Re: [PATCH v8 01/11] cpuidle/poll_state: poll via smp_cond_load_relaxed()
From: Ankur Arora
Date: Tue Oct 15 2024 - 17:56:05 EST
Catalin Marinas <catalin.marinas@xxxxxxx> writes:
> On Tue, Oct 15, 2024 at 10:17:13AM -0700, Christoph Lameter (Ampere) wrote:
>> On Tue, 15 Oct 2024, Catalin Marinas wrote:
>> > > Setting of need_resched() from another processor involves sending an IPI
>> > > after that was set. I dont think we need to smp_cond_load_relaxed since
>> > > the IPI will cause an event. For ARM a WFE would be sufficient.
>> >
>> > I'm not worried about the need_resched() case, even without an IPI it
>> > would still work.
>> >
>> > The loop_count++ side of the condition is supposed to timeout in the
>> > absence of a need_resched() event. You can't do an smp_cond_load_*() on
>> > a variable that's only updated by the waiting CPU. Nothing guarantees to
>> > wake it up to update the variable (the event stream on arm64, yes, but
>> > that's generic code).
>>
>> Hmm... I have WFET implementation here without smp_cond modelled after
>> the delay() implementation ARM64 (but its not generic and there is
>> an additional patch required to make this work. Intermediate patch
>> attached)
>
> At least one additional patch ;). But yeah, I suggested hiding all this
> behind something like smp_cond_load_timeout() which would wait on
> current_thread_info()->flags but with a timeout. The arm64
> implementation would follow some of the logic in __delay(). Others may
> simply poll with cpu_relax().
>
> Alternatively, if we get an IPI anyway, we can avoid smp_cond_load() and
> rely on need_resched() and some new delay/cpu_relax() API that waits for
> a timeout or an IPI, whichever comes first. E.g. cpu_relax_timeout()

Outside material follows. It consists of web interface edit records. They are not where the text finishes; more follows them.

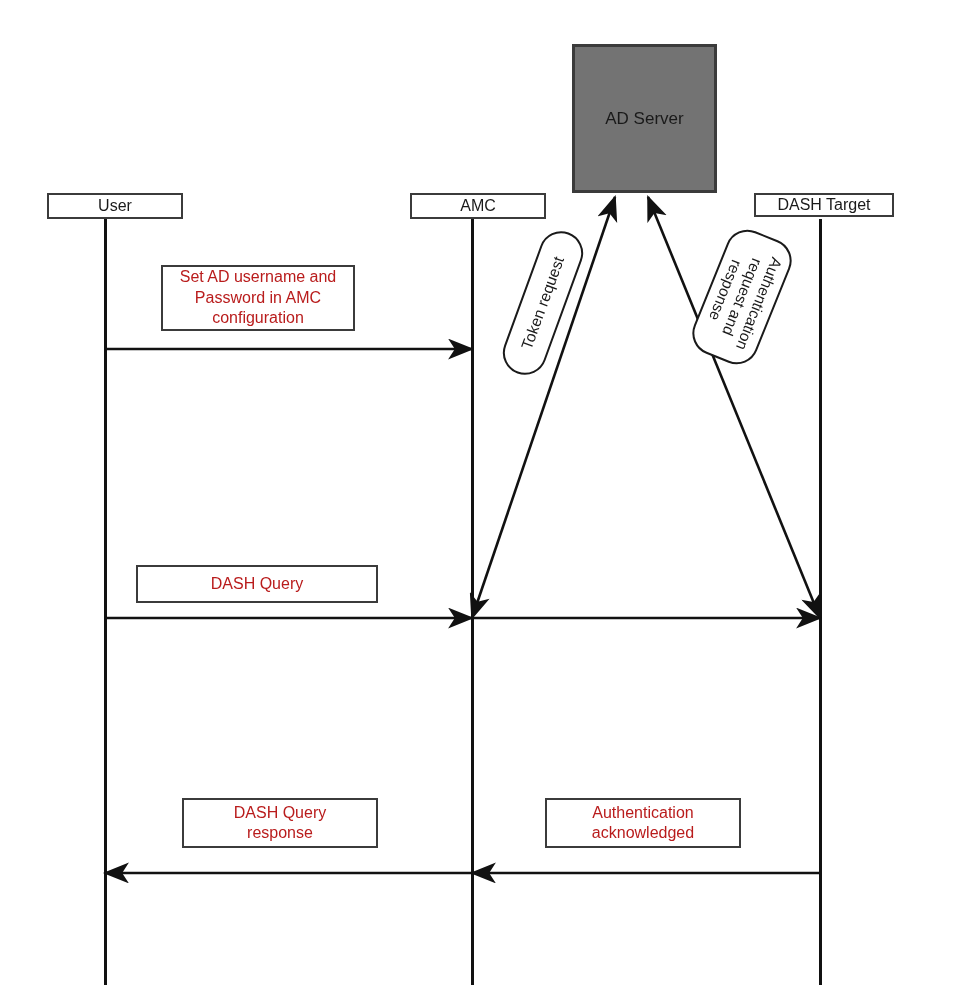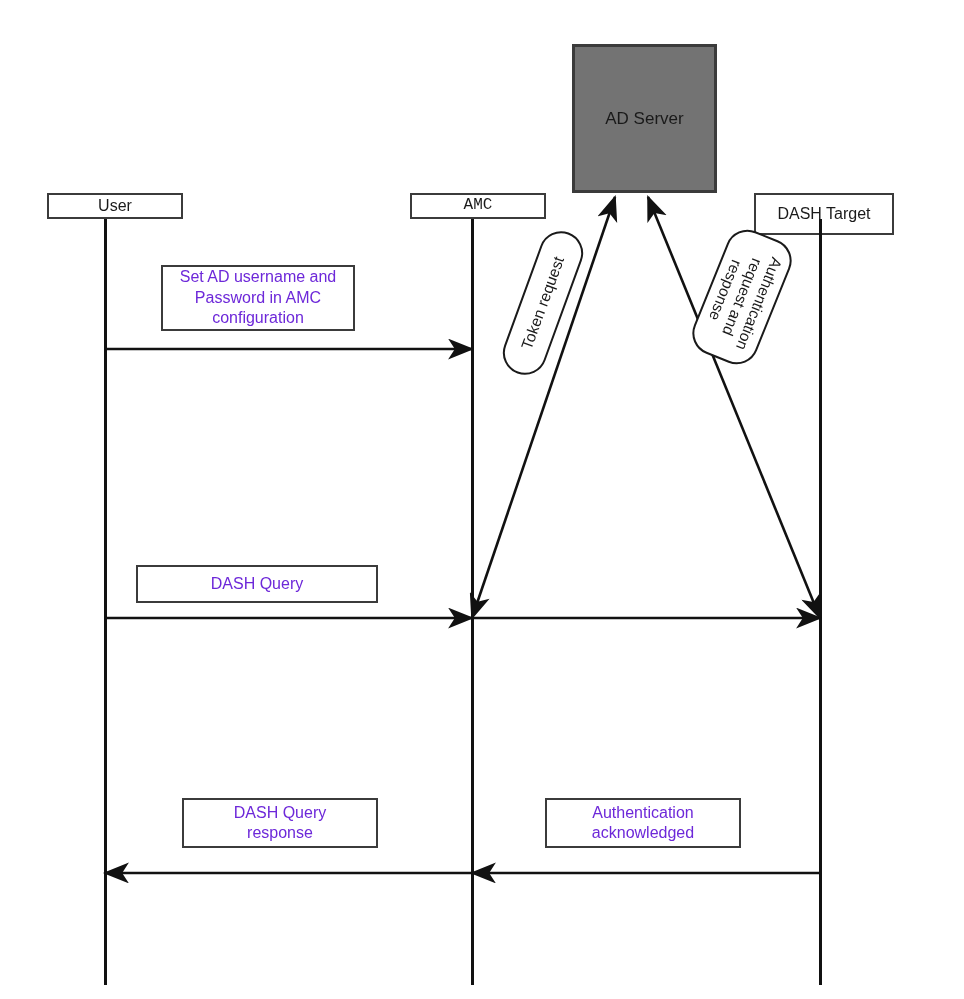"AMC" div.actor-box { font-family: Liberation Mono, monospace -> none }
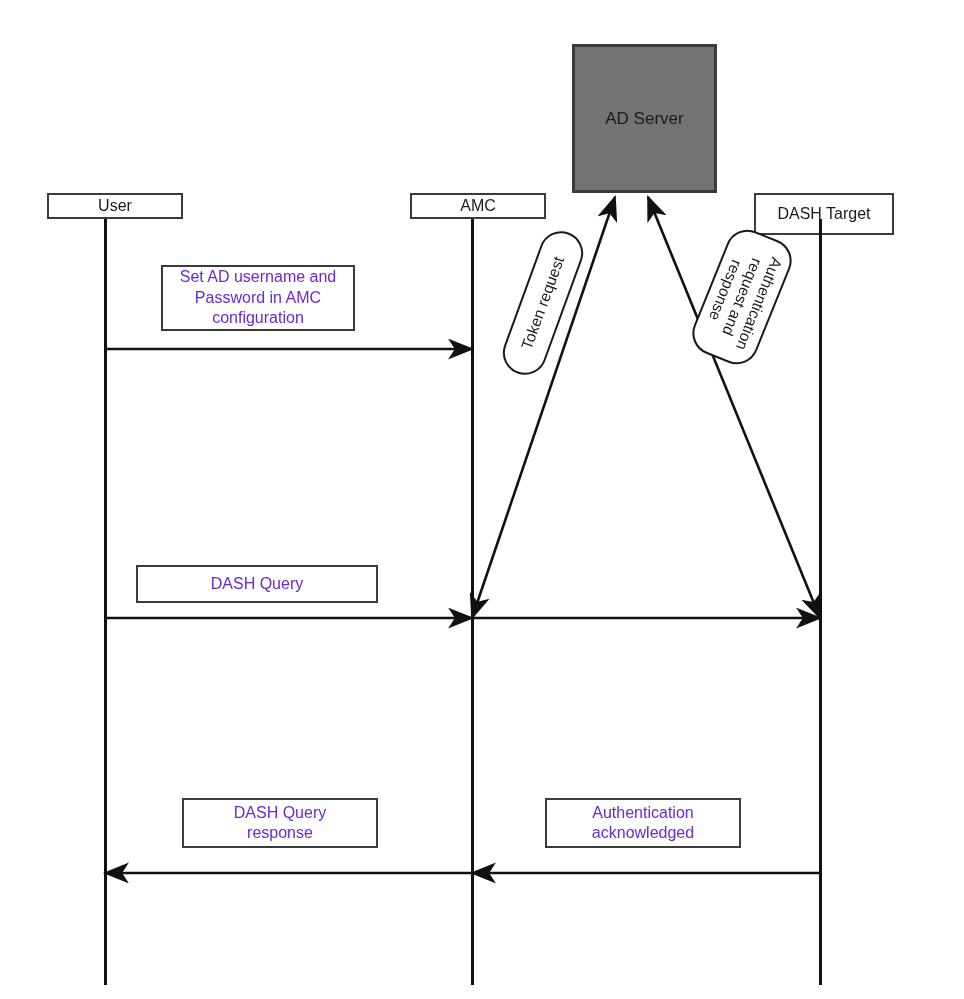"DASH Target" div.actor-box { height: 42px -> 24px }
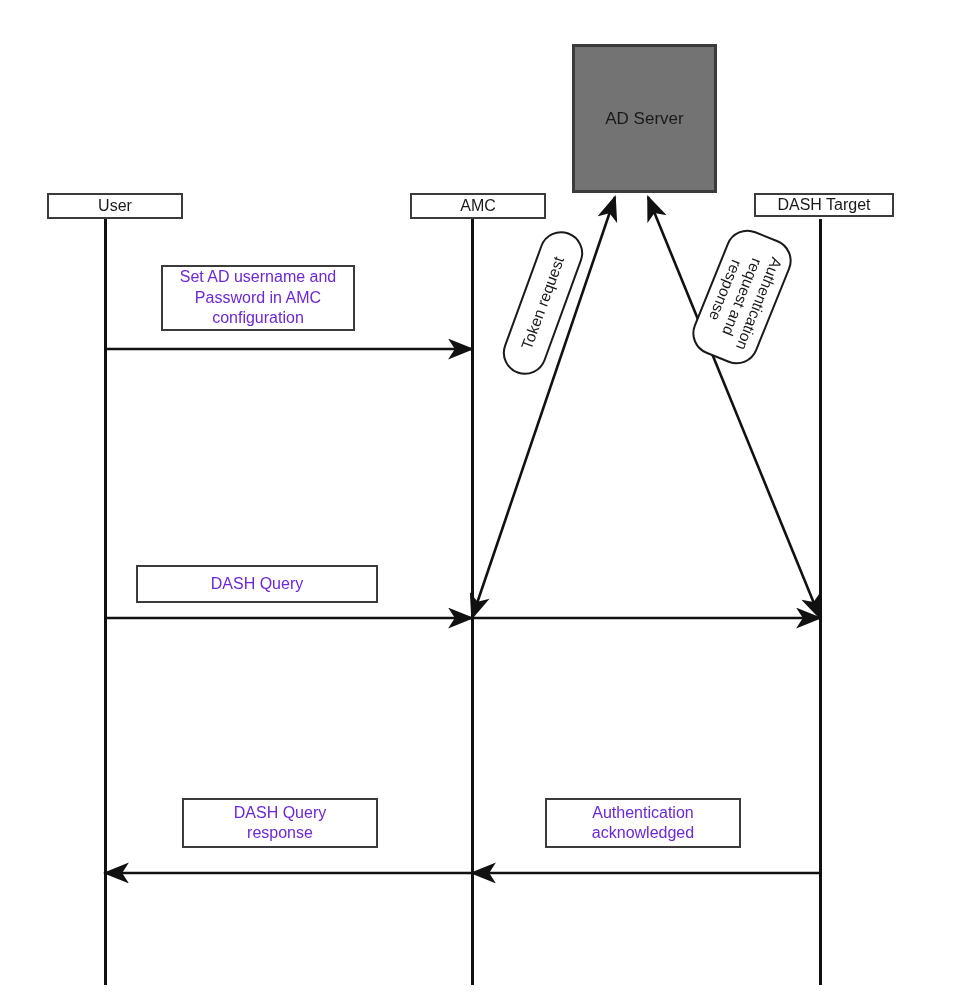"Set AD username and" .msg-box { color: #6d28d9 -> #b91c1c }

> which on arm64 it's just a simplified version of __delay() without the
> 'while' loops.
AFAICT when polling (which we are since poll_idle() calls
current_set_polling_and_test()), the scheduler will elide the IPI
by remotely setting the need-resched bit via set_nr_if_polling().
Once we stop polling then the scheduler should take the IPI path
because call_function_single_prep_ipi() will fail.
--
ankur